Excerpts from a dataset
- Opening Delimiter -
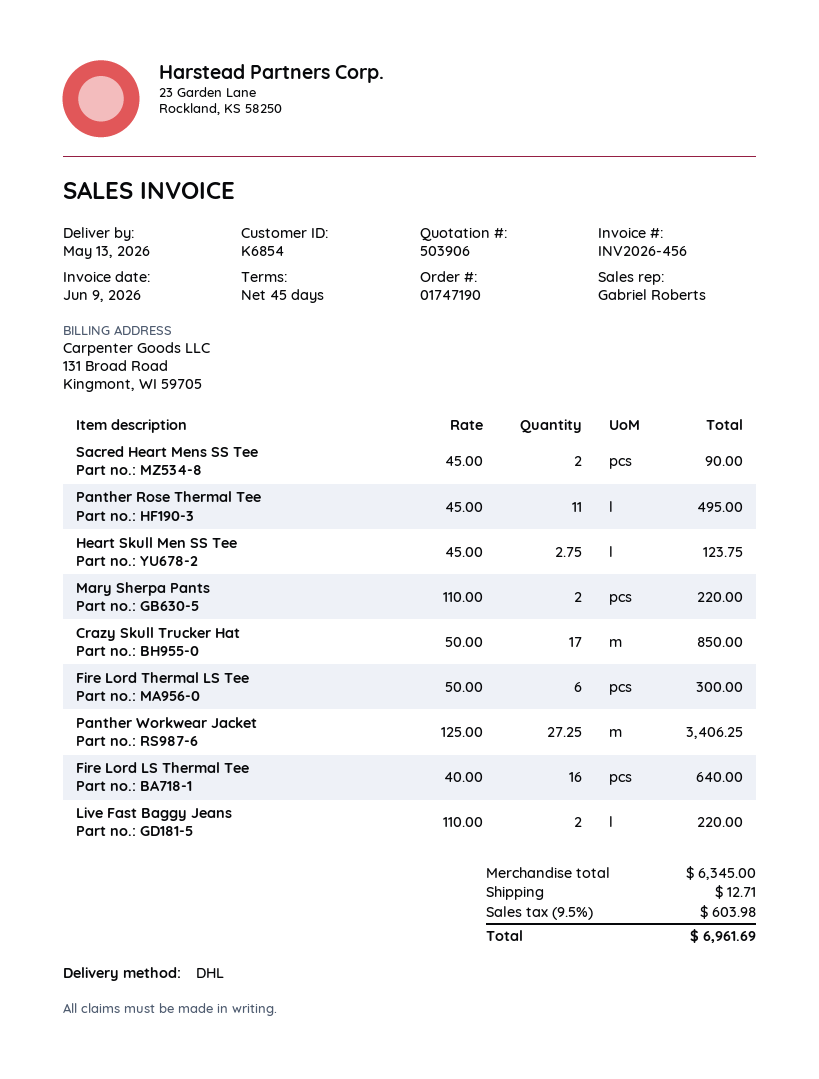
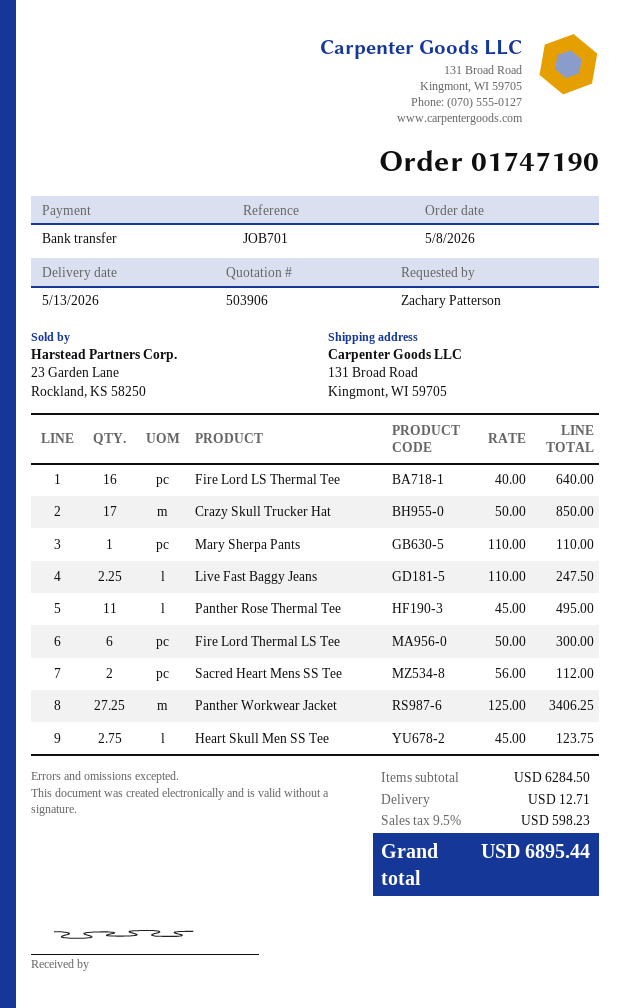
Sacred Heart Mens SS Tee: 2 x 45.00 = 90.00 -> 2 x 56.00 = 112.00
Mary Sherpa Pants: 2 x 110.00 = 220.00 -> 1 x 110.00 = 110.00
Live Fast Baggy Jeans: 2 x 110.00 = 220.00 -> 2.25 x 110.00 = 247.50
subtotal: 6345.00 -> 6284.50
tax: 9.5% = 603.98 -> 9.5% = 598.23
total: 6961.69 -> 6895.44

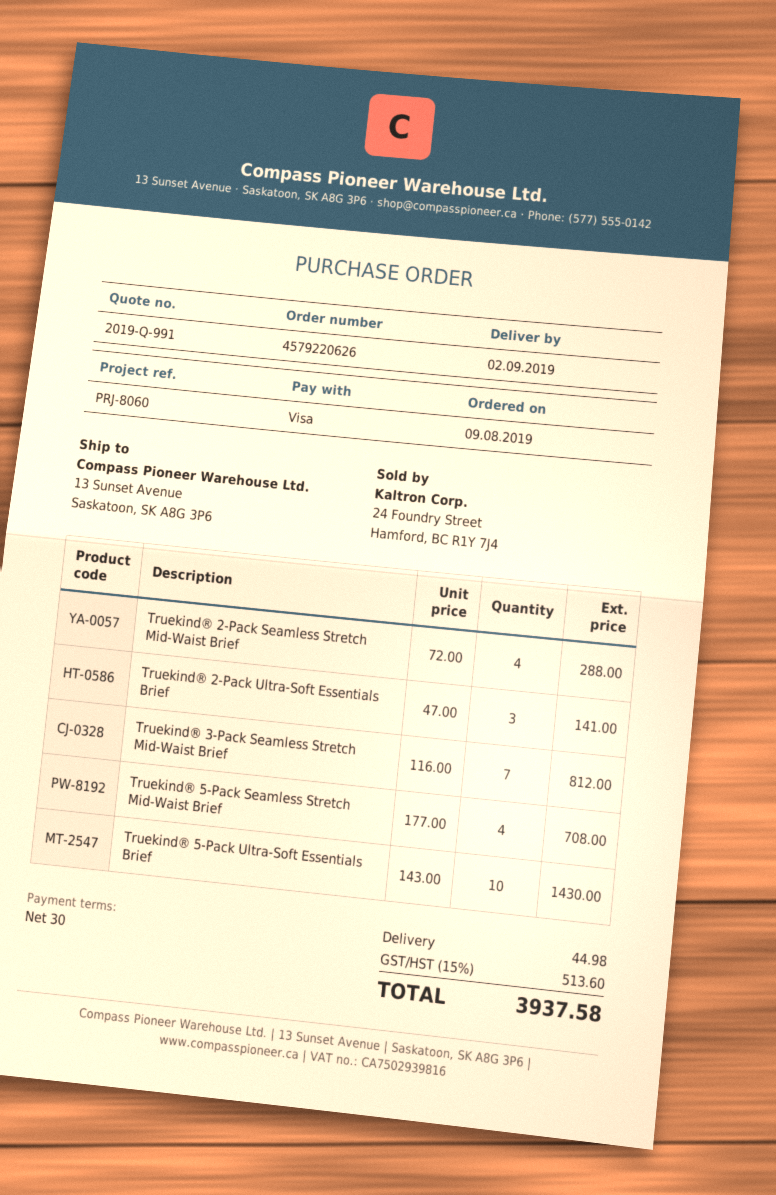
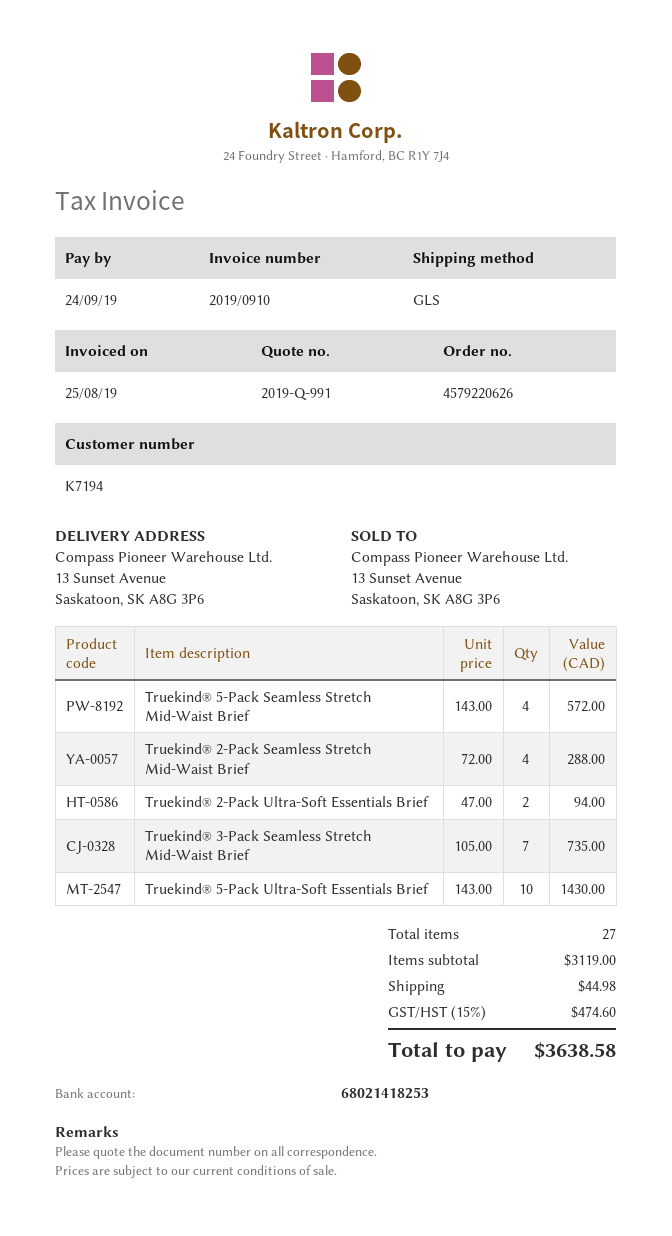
Truekind® 2-Pack Ultra-Soft Essentials Brief: 3 x 47.00 = 141.00 -> 2 x 47.00 = 94.00
Truekind® 3-Pack Seamless Stretch Mid-Waist Brief: 7 x 116.00 = 812.00 -> 7 x 105.00 = 735.00
Truekind® 5-Pack Seamless Stretch Mid-Waist Brief: 4 x 177.00 = 708.00 -> 4 x 143.00 = 572.00
tax: 15% = 513.60 -> 15% = 474.60
total: 3937.58 -> 3638.58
- Closing Delimiter -
▶ Exercise requirements
Repeat the entries exactly as they are given, leaving out each image.

▶ Solution to this problem
Sacred Heart Mens SS Tee: 2 x 45.00 = 90.00 -> 2 x 56.00 = 112.00
Mary Sherpa Pants: 2 x 110.00 = 220.00 -> 1 x 110.00 = 110.00
Live Fast Baggy Jeans: 2 x 110.00 = 220.00 -> 2.25 x 110.00 = 247.50
subtotal: 6345.00 -> 6284.50
tax: 9.5% = 603.98 -> 9.5% = 598.23
total: 6961.69 -> 6895.44

Truekind® 2-Pack Ultra-Soft Essentials Brief: 3 x 47.00 = 141.00 -> 2 x 47.00 = 94.00
Truekind® 3-Pack Seamless Stretch Mid-Waist Brief: 7 x 116.00 = 812.00 -> 7 x 105.00 = 735.00
Truekind® 5-Pack Seamless Stretch Mid-Waist Brief: 4 x 177.00 = 708.00 -> 4 x 143.00 = 572.00
tax: 15% = 513.60 -> 15% = 474.60
total: 3937.58 -> 3638.58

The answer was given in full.